Rationale: A pathological entity (a Record edited daily over a decade = 3,650 revisions) exceeds 200 rows. A profile that mandates deep pagination would push implementations to build a paging protocol (cursors? page tokens? offset?) for a problem that applies to a handful of long-lived entities. Instead, this profile caps at 200 and punts deeper history to a separate audit-export endpoint (out of the profile’s normative surface). Implementations MAY expose such an endpoint under their own prefix; a future v1.0+ profile revision may promote it.

Q5 — Scope granularity: coarse (write / delete) or fine (write:records, delete:places)?

Resolution: Coarse in v0.7. Fine-grained scopes are implementation-specific.

Rationale: Coarse scopes (write / delete) cover the 80% case: a catalogue curator holds both, a bulk-ingest key holds only write. Mandating fine-grained scopes would force every implementation to implement per-entity-type scope checking, which many don’t need. The profile’s minimum is the coarse pair; implementations MAY add fine-grained scopes under their own names (write:records, delete:activities, etc.) — those are outside the profile’s normative surface but do not break conformance. A client given only a narrow scope and attempting a broader operation simply gets 403 forbidden.

Q6 — PUT as PATCH alias, or full-replacement semantics?
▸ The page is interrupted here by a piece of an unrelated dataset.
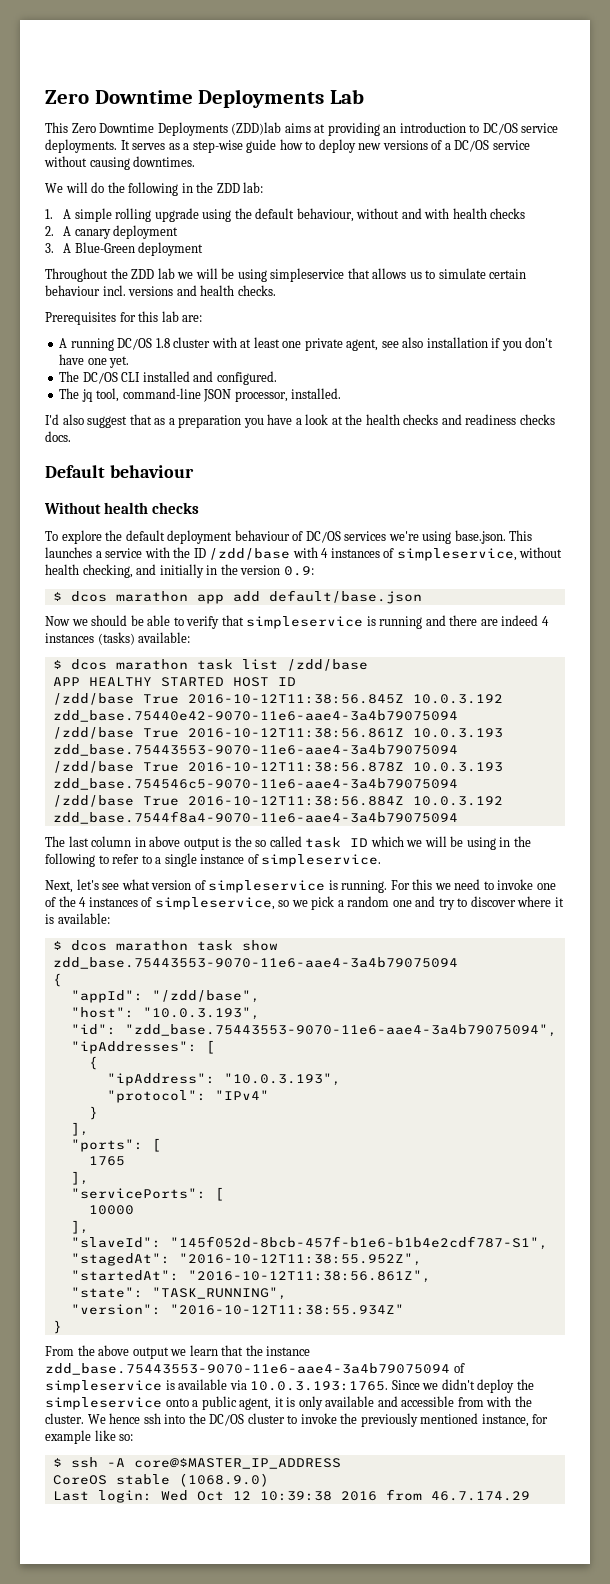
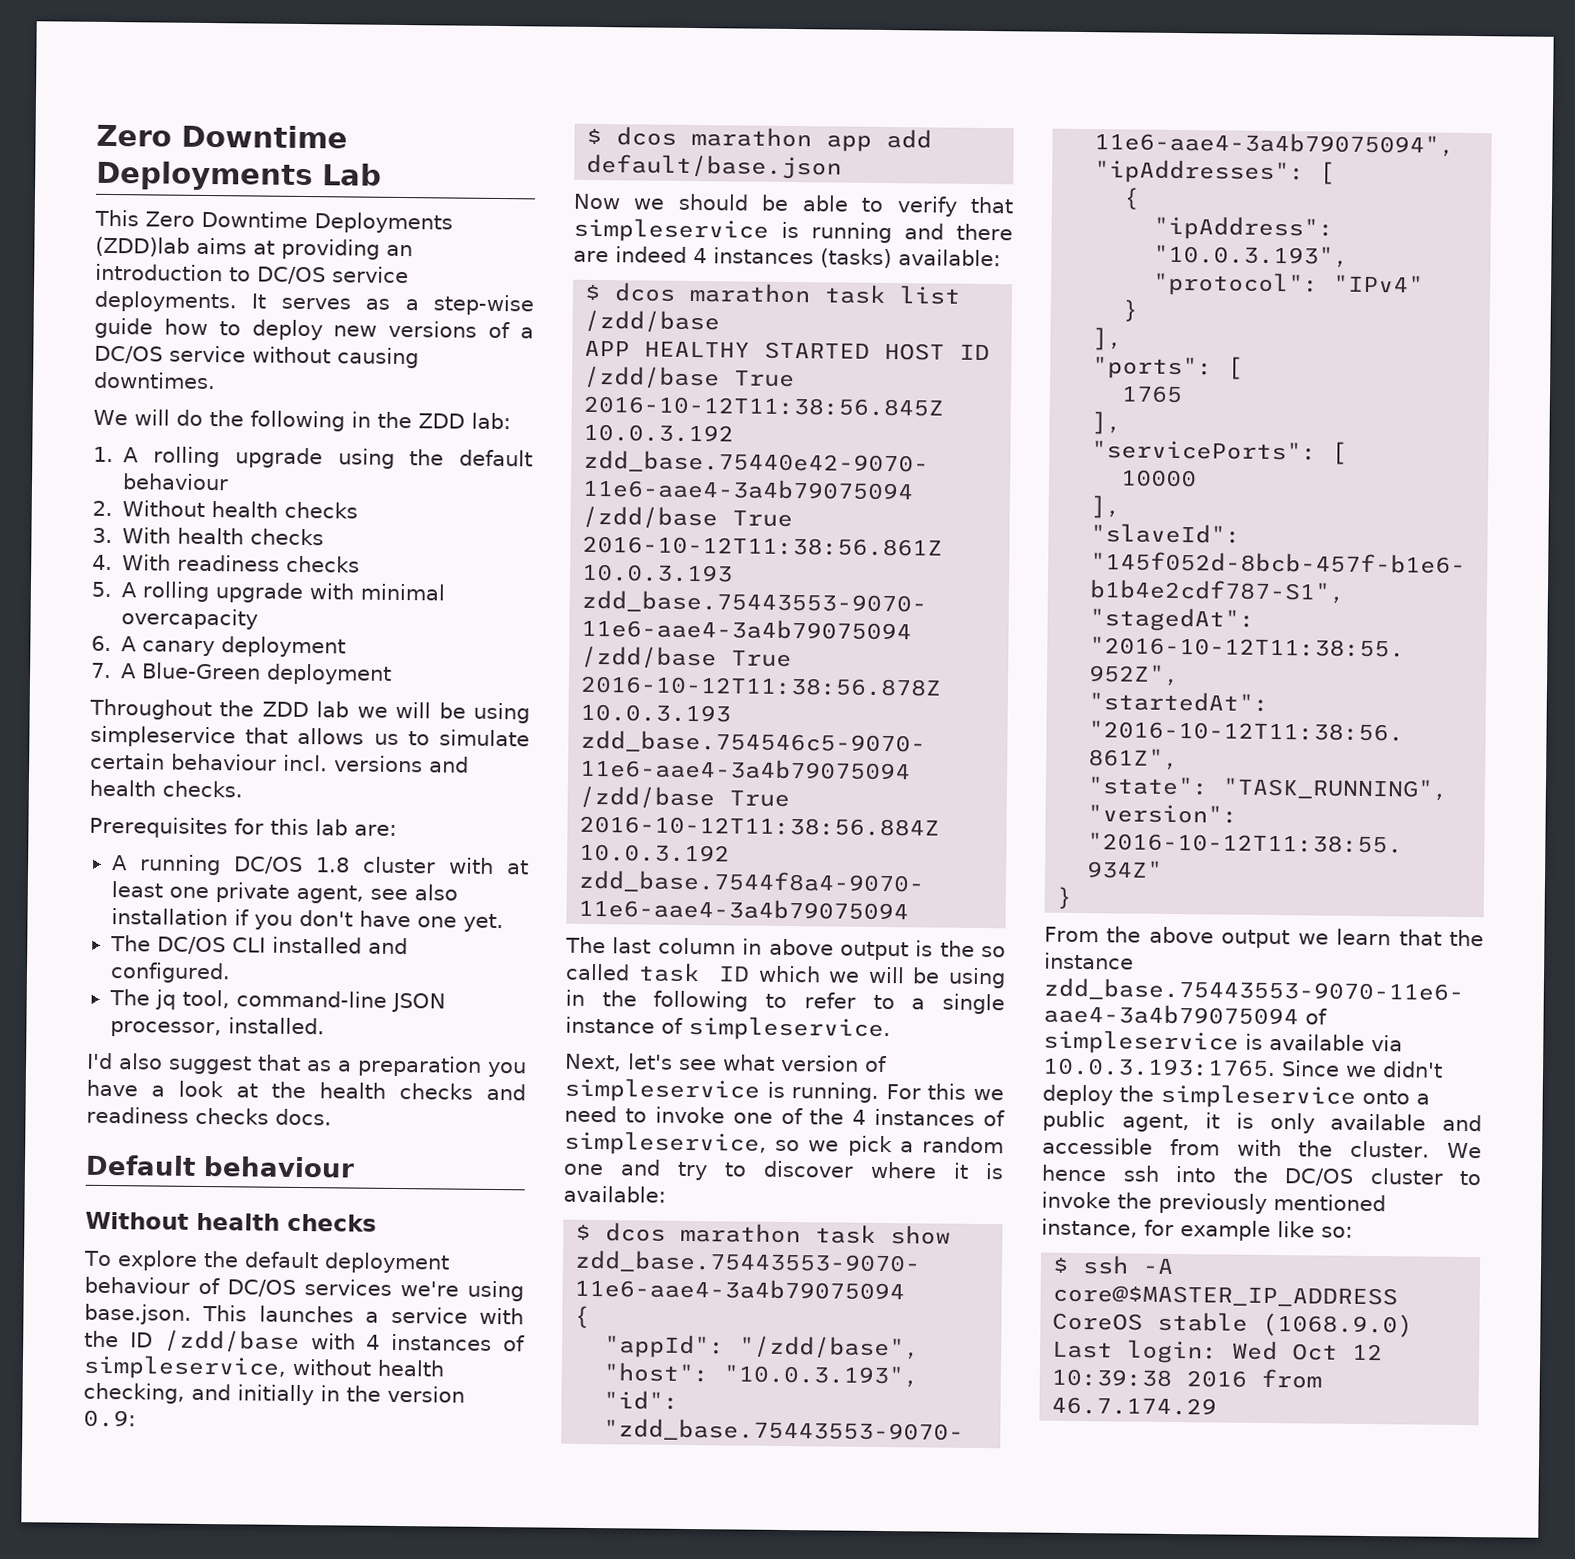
[74,208,112,222] simple -> (140, 455) none
[296,208,526,222] [45,226,54,236] behaviour, without and with health checks // 2. -> [122,473,230,491] [92,500,359,519] [92,527,325,546] [92,554,361,573] [91,581,446,604] [121,608,259,630] [91,635,112,652] behaviour // 2. Without health checks // 3. With health checks // 4. With readiness checks // 5. A rolling upgrade with minimal overcapacity // 6.
[45,243,54,253] 3. -> [91,662,112,679] 7.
Resolution: PUT and PATCH are aliases — both partial-update.

Rationale: HTTP orthodoxy says PUT = full replacement, PATCH = partial update. In an archival catalogue, full replacement is actively dangerous: a client that PUTs a Record without every field it previously had would erase data by omission. Treating both verbs as partial-update matches how every actual RiC implementation uses them (the reference server’s Route::match(['patch', 'put'], ...) is deliberate) and prevents data loss from a common client mistake. Implementations that want true PUT replacement MAY expose it under a different path (/{t}/{id}/replace) — not in this profile.